__WHAT THE TASK ASKS__
Make an exact copy of the lines from the one containing "[182,498,385,510] Most detailed" to the end of the records below, and leave out everything else.

__DATASET EXCERPTS__
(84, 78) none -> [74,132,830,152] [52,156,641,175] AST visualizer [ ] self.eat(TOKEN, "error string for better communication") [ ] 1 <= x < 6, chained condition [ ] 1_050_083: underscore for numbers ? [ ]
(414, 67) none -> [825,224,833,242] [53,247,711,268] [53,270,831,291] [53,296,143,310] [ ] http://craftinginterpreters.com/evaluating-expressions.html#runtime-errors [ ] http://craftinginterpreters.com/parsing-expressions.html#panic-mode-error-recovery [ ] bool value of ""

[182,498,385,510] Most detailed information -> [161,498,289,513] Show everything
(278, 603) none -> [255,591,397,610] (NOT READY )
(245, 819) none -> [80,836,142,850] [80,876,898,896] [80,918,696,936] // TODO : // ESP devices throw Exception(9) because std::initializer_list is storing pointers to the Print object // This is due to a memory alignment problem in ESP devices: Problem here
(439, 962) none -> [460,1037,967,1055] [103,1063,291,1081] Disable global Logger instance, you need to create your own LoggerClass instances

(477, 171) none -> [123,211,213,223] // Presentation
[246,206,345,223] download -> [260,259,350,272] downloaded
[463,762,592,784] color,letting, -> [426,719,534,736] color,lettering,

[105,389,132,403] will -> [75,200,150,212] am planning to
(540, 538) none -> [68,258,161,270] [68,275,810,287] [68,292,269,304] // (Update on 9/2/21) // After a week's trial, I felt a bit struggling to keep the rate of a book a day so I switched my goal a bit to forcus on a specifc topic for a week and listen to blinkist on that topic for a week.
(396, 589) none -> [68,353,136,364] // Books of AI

__RESPONSE AREA__
[182,498,385,510] Most detailed information -> [161,498,289,513] Show everything
(278, 603) none -> [255,591,397,610] (NOT READY )
(245, 819) none -> [80,836,142,850] [80,876,898,896] [80,918,696,936] // TODO : // ESP devices throw Exception(9) because std::initializer_list is storing pointers to the Print object // This is due to a memory alignment problem in ESP devices: Problem here
(439, 962) none -> [460,1037,967,1055] [103,1063,291,1081] Disable global Logger instance, you need to create your own LoggerClass instances

(477, 171) none -> [123,211,213,223] // Presentation
[246,206,345,223] download -> [260,259,350,272] downloaded
[463,762,592,784] color,letting, -> [426,719,534,736] color,lettering,

[105,389,132,403] will -> [75,200,150,212] am planning to
(540, 538) none -> [68,258,161,270] [68,275,810,287] [68,292,269,304] // (Update on 9/2/21) // After a week's trial, I felt a bit struggling to keep the rate of a book a day so I switched my goal a bit to forcus on a specifc topic for a week and listen to blinkist on that topic for a week.
(396, 589) none -> [68,353,136,364] // Books of AI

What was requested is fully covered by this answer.